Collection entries
BEGIN
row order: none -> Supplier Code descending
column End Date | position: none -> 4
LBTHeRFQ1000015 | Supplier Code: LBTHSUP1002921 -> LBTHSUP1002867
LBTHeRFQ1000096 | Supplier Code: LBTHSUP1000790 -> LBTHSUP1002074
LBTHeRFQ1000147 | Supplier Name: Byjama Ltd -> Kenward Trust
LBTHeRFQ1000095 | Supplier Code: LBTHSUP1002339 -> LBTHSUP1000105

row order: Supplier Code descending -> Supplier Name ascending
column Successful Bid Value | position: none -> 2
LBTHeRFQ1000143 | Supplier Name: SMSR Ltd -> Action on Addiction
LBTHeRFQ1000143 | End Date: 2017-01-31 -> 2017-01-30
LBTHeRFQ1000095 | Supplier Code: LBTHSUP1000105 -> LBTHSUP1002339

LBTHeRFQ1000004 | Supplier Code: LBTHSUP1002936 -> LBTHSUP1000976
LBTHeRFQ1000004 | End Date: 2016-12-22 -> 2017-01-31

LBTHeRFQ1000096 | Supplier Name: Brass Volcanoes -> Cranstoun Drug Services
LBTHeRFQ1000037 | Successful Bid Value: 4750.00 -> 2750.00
END
BEGIN
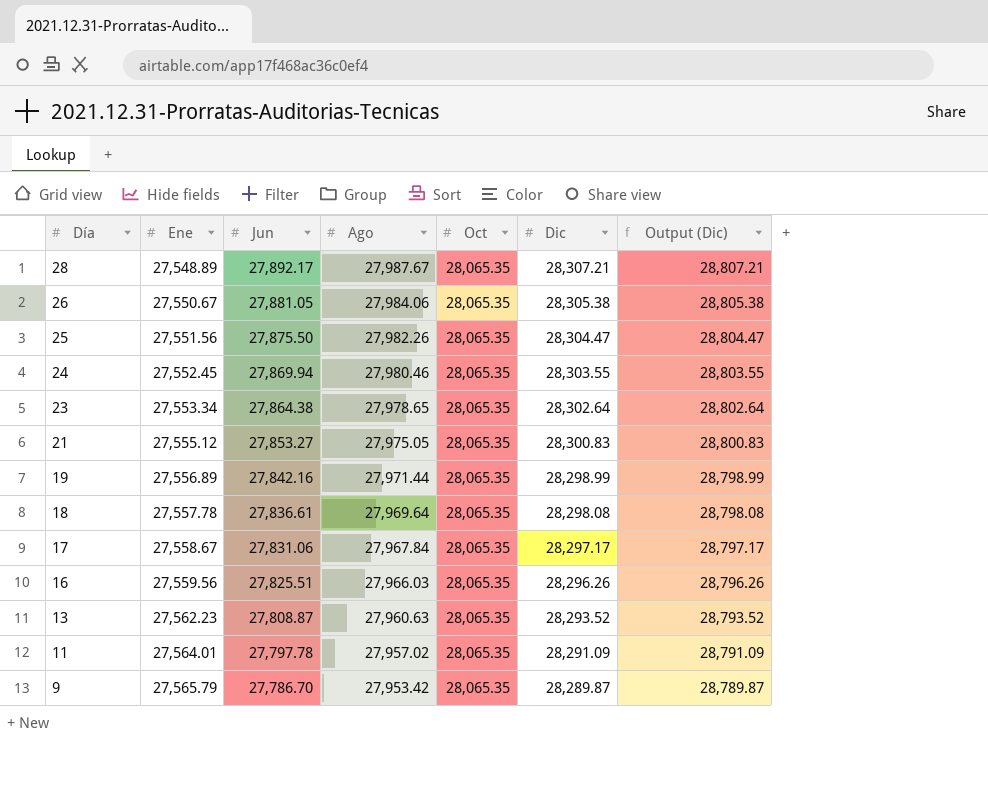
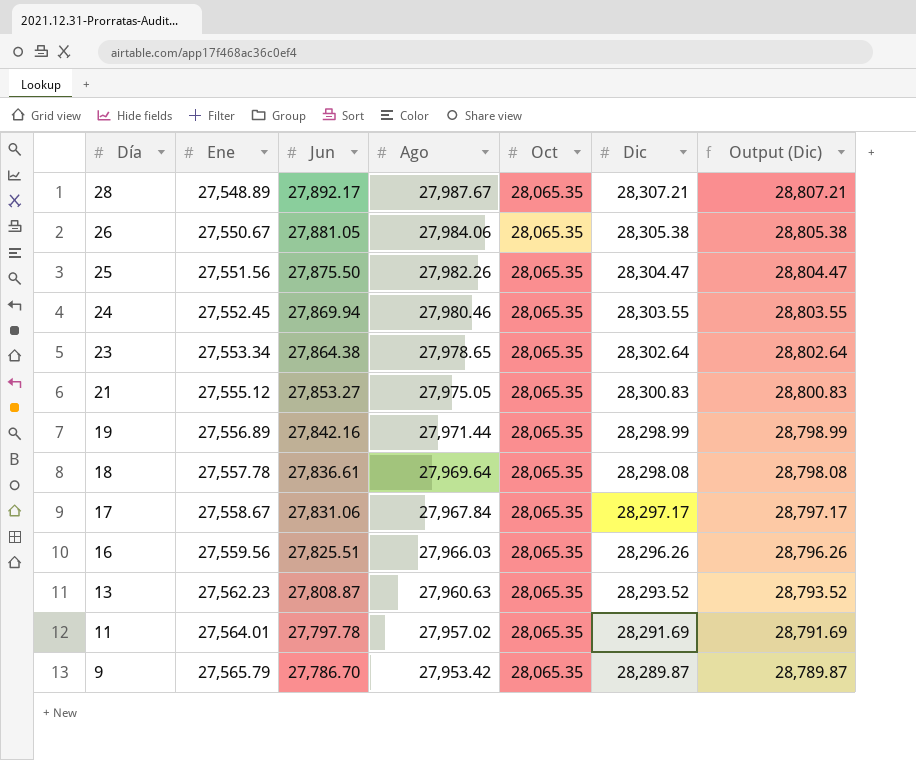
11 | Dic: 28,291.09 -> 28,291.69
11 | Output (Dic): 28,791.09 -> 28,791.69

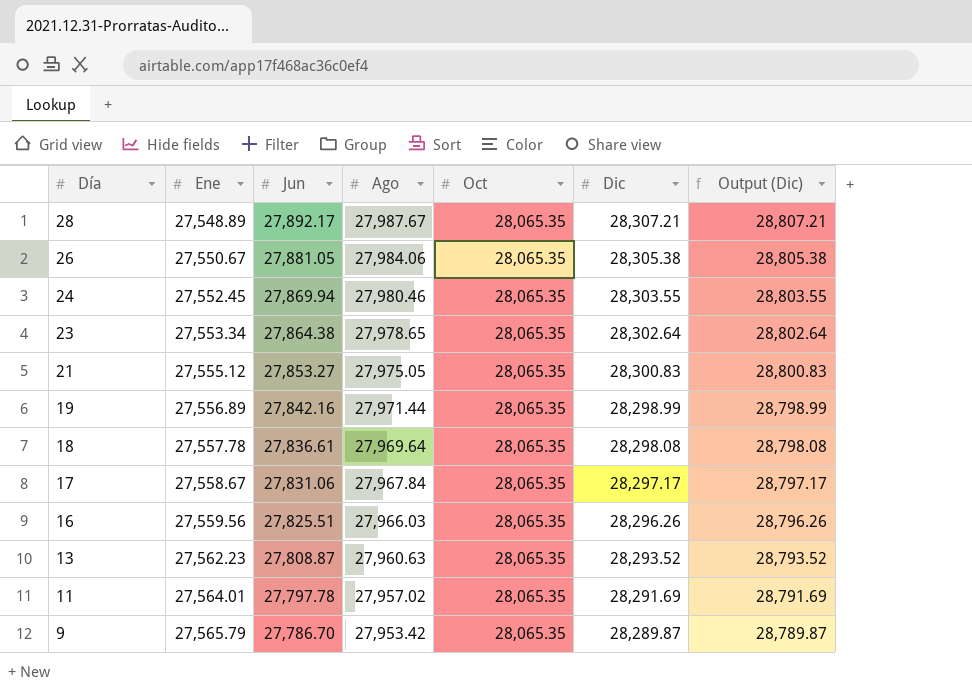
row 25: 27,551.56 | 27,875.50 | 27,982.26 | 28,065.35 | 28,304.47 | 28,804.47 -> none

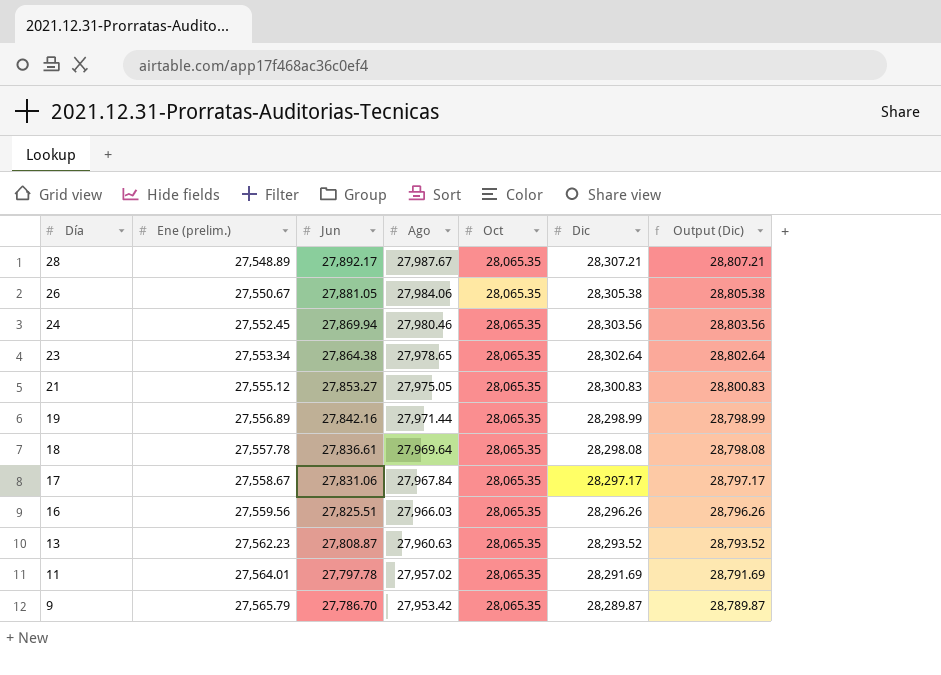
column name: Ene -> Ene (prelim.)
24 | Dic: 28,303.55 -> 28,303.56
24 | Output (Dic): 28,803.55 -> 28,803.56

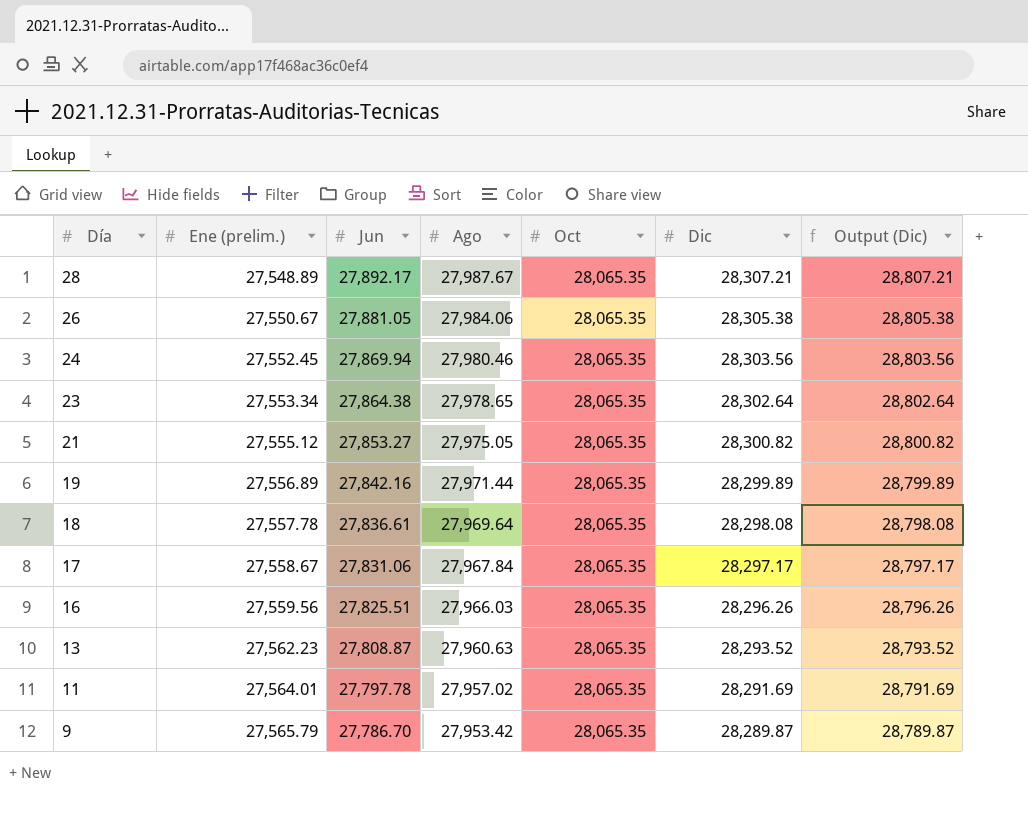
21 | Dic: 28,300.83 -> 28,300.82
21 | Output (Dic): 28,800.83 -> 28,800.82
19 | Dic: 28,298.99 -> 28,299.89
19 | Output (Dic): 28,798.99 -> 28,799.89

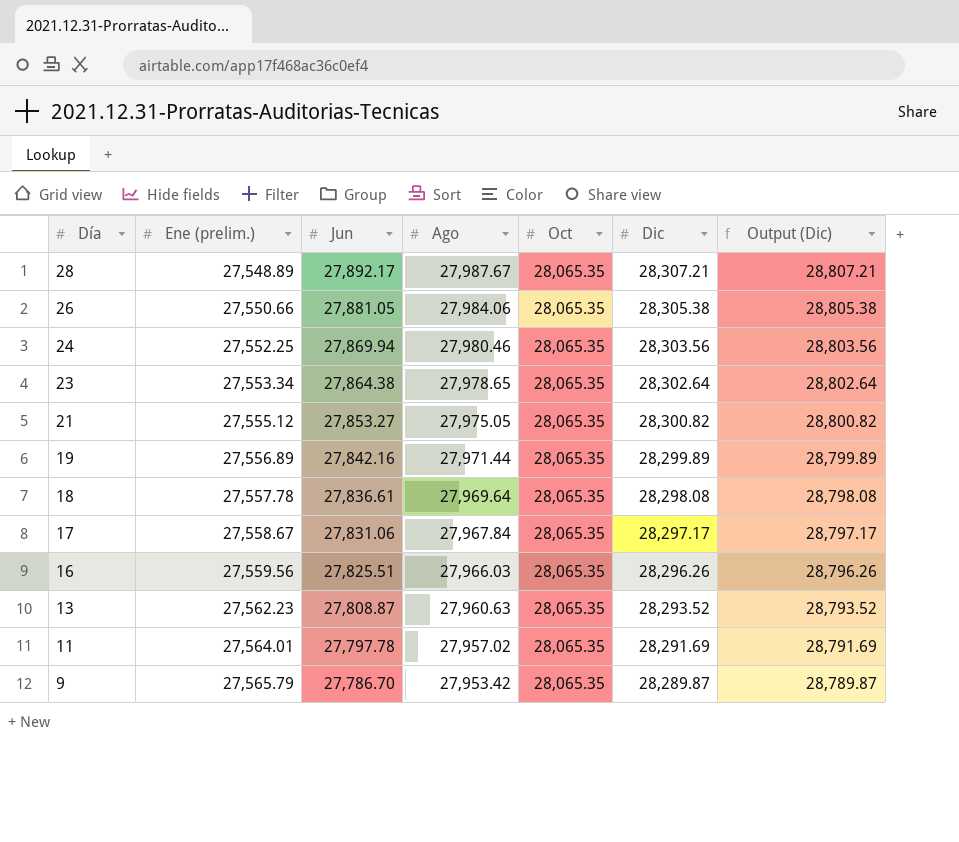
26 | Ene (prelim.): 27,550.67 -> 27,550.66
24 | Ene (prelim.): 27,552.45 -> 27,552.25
END
What this task involves | Look above and copy only the lines from the one holding "21 | Dic: 28,300.83 -> 28,300.82" to the one holding "24 | Ene (prelim.): 27,552.45 -> 27,552.25", both included, exactly, minus the pictures.

Exercise solution |
21 | Dic: 28,300.83 -> 28,300.82
21 | Output (Dic): 28,800.83 -> 28,800.82
19 | Dic: 28,298.99 -> 28,299.89
19 | Output (Dic): 28,798.99 -> 28,799.89

26 | Ene (prelim.): 27,550.67 -> 27,550.66
24 | Ene (prelim.): 27,552.45 -> 27,552.25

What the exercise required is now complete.